South Korean car manufacturer Hyundai and German car manufacturer Volkswagen find themselves at odds recently following a Brazilian TV advertisement by Hyundai. Volkswagen, since the Fall of 2009 has been the exclusive automotive partner to the Brazilian National Team while Hyundai has been a major sponsor of FIFA since the 2002 World Cup co-hosted by Japan and Korea.
Their respective sponsorship agreements define the dispute over the ‘Hexagarantia’ TV spot. The advertisement features a Hyundai promotion whereby if the Brazilian National Team wins a record sixth World Cup title, then Hyundai will extend their standard five year warranty into a 6 year warranty for any Hyundai cars sold between January 1st and July 14th of this year.
Volkswagen has now sought clarification from Brazil’s national federation, the CBF, prompting the World Cup hosts to contact Hyundai directly, requesting the South Korean car giants to pull the ‘Hexagarantia’ ad immediately.
It has been a week since the CBF made the intellectual property complaint and Hyundai’s website for the promotion is still up and running with the video still up on youtube. With so much money involved through both companies it’s not surprising that Volkswagen is taking this issue very seriously. Beyond the fact that they have $30 million invested over 5 years in the partnership with the Brazilian national team, they have invested billions in building their brand in Brazil evidenced by the fact that their Gol model has been a 26 year consecutive best-seller. Combine that with the fact that VW is Brazil’s largest auto manufacturer as well as the countries biggest automotive exporter and you have what appears to be a very effective corporate strategy.
Naturally with such a high market share in the South American country, seeing an infringement on a major, if not the biggest sports sponsorship agreement among their marketing properties, would force an immediate response.
On the other side of the coin, Hyundai is a major World Cup sponsor meaning that it is one of the few companies able to leverage World Cup logos, images, mascot, trophy etc and it pays a hefty price for the privilege. Volkswagen may pay $30 million over 5 years, but Hyundai pays that much each year for the FIFA sponsorship rights
Clearly both competitors have a vested interest in both the region and the upcoming World Cup and neither seem likely to simply concede defeat on this matter. An interesting detail in the ad is that technically Hyundai does not use a CBF logo or name, neither does it use any images or likenesses of Brazilian national team members past or present. What it does do is use the Brazilian national team performance in the World Cup in conjunction with a promotion obviously intended to boost sales over a specified period of time.

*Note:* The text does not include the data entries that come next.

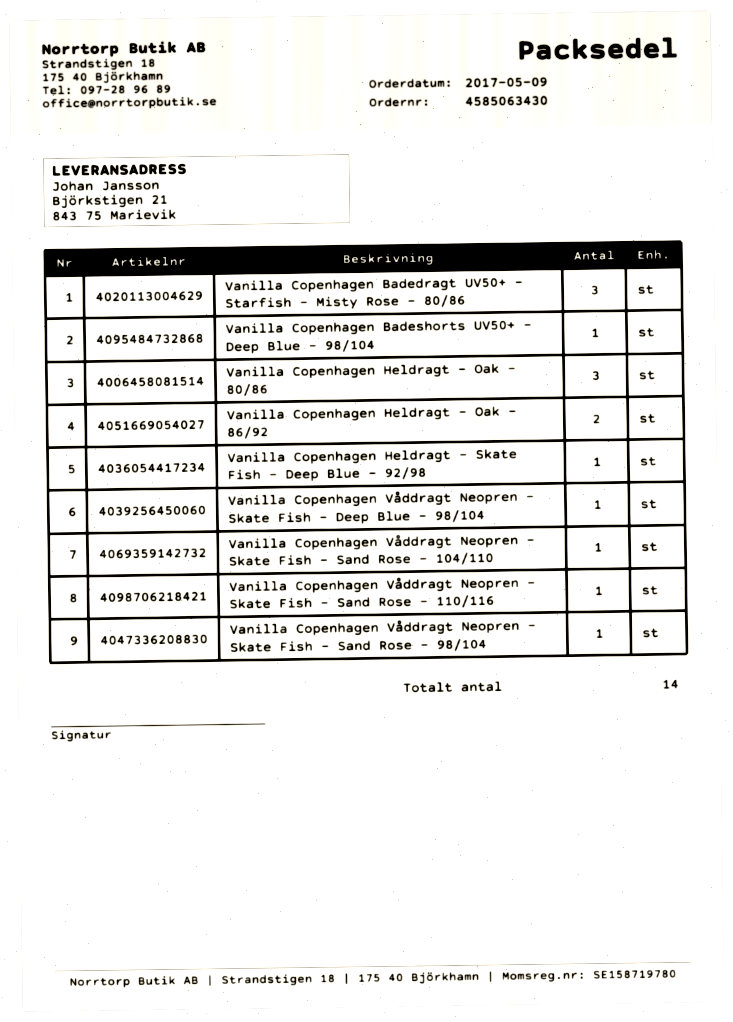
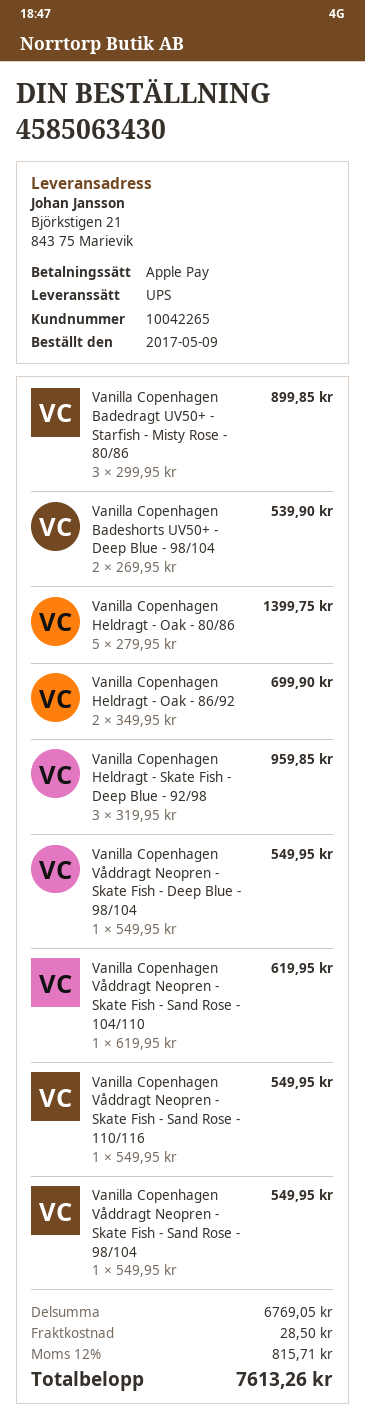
Vanilla Copenhagen Badeshorts UV50+ - Deep Blue - 98/104: 1 -> 2
Vanilla Copenhagen Heldragt - Oak - 80/86: 3 -> 5
Vanilla Copenhagen Heldragt - Skate Fish - Deep Blue - 92/98: 1 -> 3

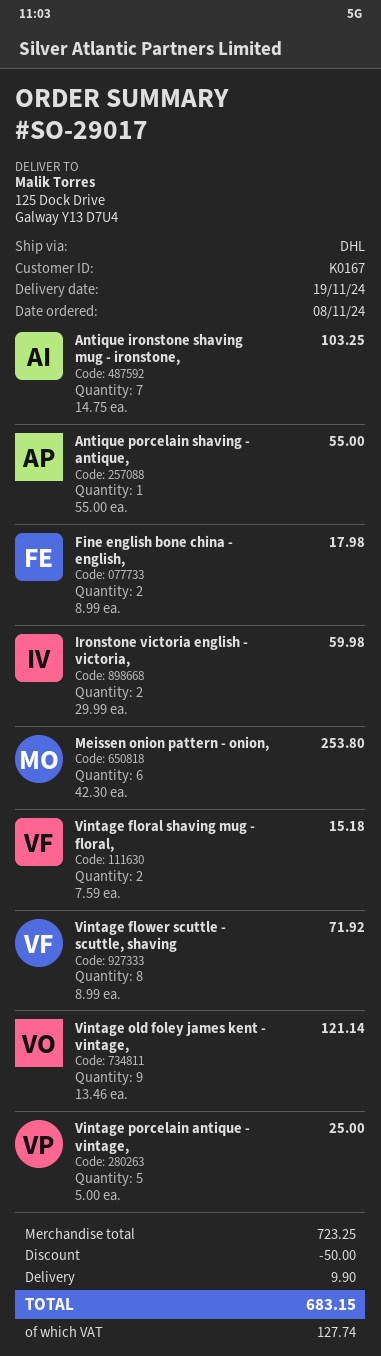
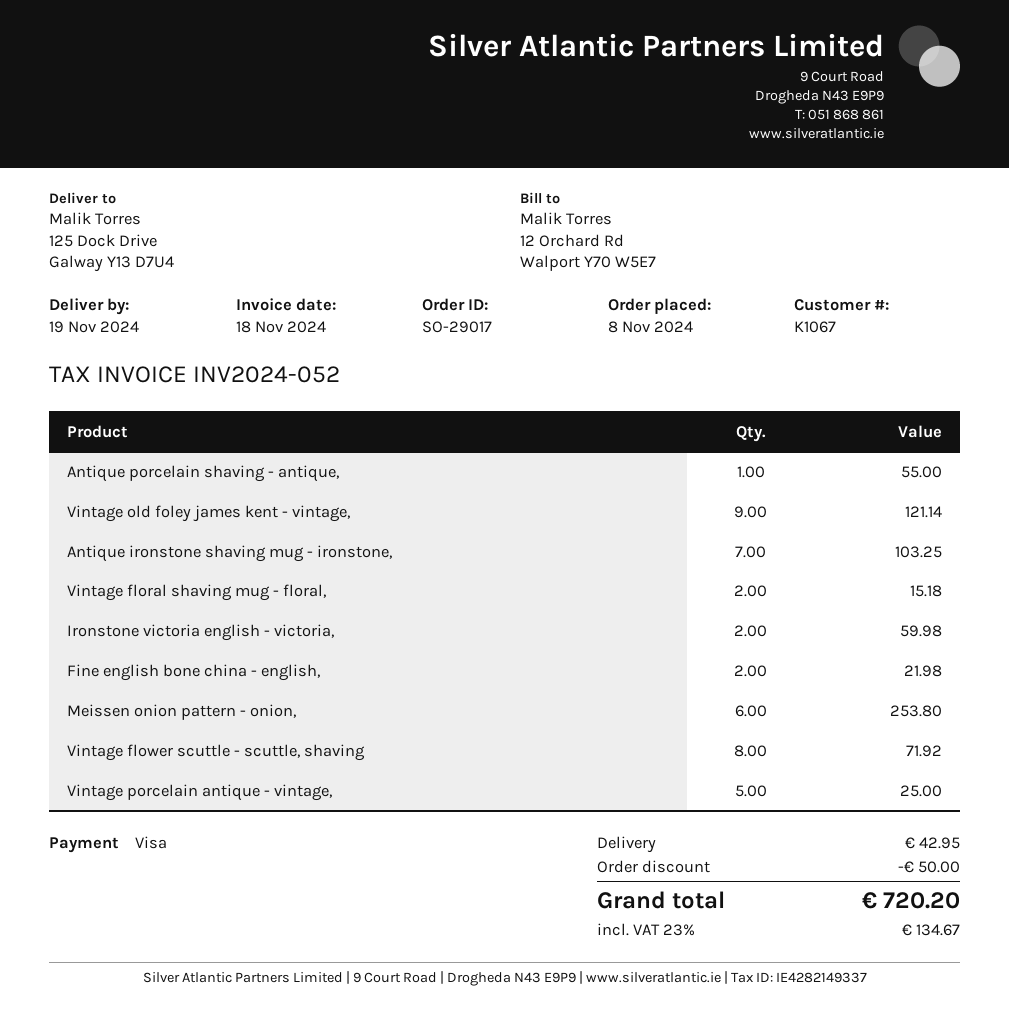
customer number: K0167 -> K1067
Fine english bone china - english,: 2 for 17.98 -> 2 for 21.98
shipping: 9.90 -> 42.95
tax: 127.74 -> 134.67
total: 683.15 -> 720.20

This may seem like a gray area, but technically the performance of the team could be interpreted as a product of the team, falling under the intellectual property belonging to the CBF which Volkswagen, as previously established, has the sponsorship agreement on.
Despite this, in the ad the Brazilian national team is being leveraged in conjunction with its World Cup performances, does this mean Hyundai’s agreement supersede Volkswagen’s when two agreements overlap? It seems relatively easy and simple to say no based on the facts so far, but what about the fact that almost every national team has an automotive sponsor? Is it out of the realm of possibility that federations have similar caveats in their contracts like Volkswagen’s with Brazil, in that “the team will travel on a Volkswagen coach.”?
If this is the case then how does Hyundai’s World Cup Sponsorship trumps those agreements when they provide transportation for all the team buses for the tournament including promotions for these buses? The logical argument is that Hyundai’s sponsorship deals with the implementation of transportation during the events placing the applicability of the singular automotive sponsorships outside of tournaments.
It seems ironic that this kind of intellectual property dispute is occurring between two massive automotive manufacturing firms rather than smaller guerilla-marketing based firms. Vicente Rosenfeld, FIFA’s consultant responsible for brand protection, has had to do more than 30 events across Brazil to explain the marketing rules. Rosenfeld explains that”FIFA is asking for fair play: a clean game inside and outside the fields.”
Has Hyundai played a clean game with Volkswagen or have they crossed the line?